— Exercise instructions —
Line by line, give the data again exactly as it appears, but without pictures.

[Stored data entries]
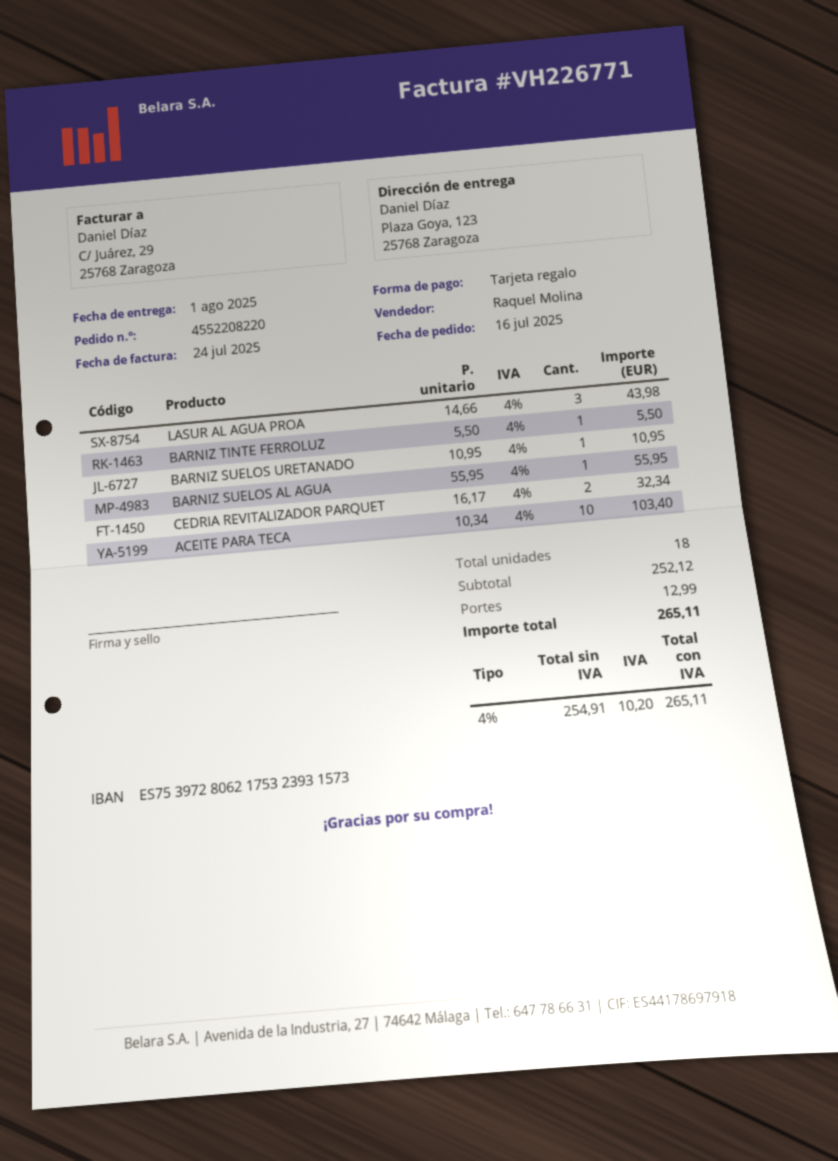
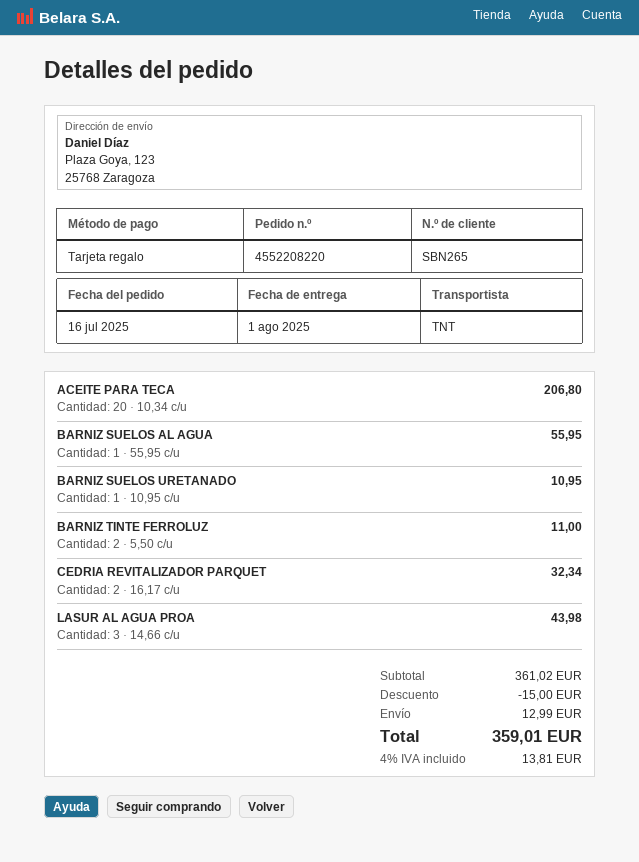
BARNIZ TINTE FERROLUZ: 1 x 5.50 = 5.50 -> 2 x 5.50 = 11.00
ACEITE PARA TECA: 10 x 10.34 = 103.40 -> 20 x 10.34 = 206.80
subtotal: 252.12 -> 361.02
discount: none -> 15.00
tax: 4% = 10.20 -> 4% = 13.81
total: 265.11 -> 359.01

— Solution for this problem —
BARNIZ TINTE FERROLUZ: 1 x 5.50 = 5.50 -> 2 x 5.50 = 11.00
ACEITE PARA TECA: 10 x 10.34 = 103.40 -> 20 x 10.34 = 206.80
subtotal: 252.12 -> 361.02
discount: none -> 15.00
tax: 4% = 10.20 -> 4% = 13.81
total: 265.11 -> 359.01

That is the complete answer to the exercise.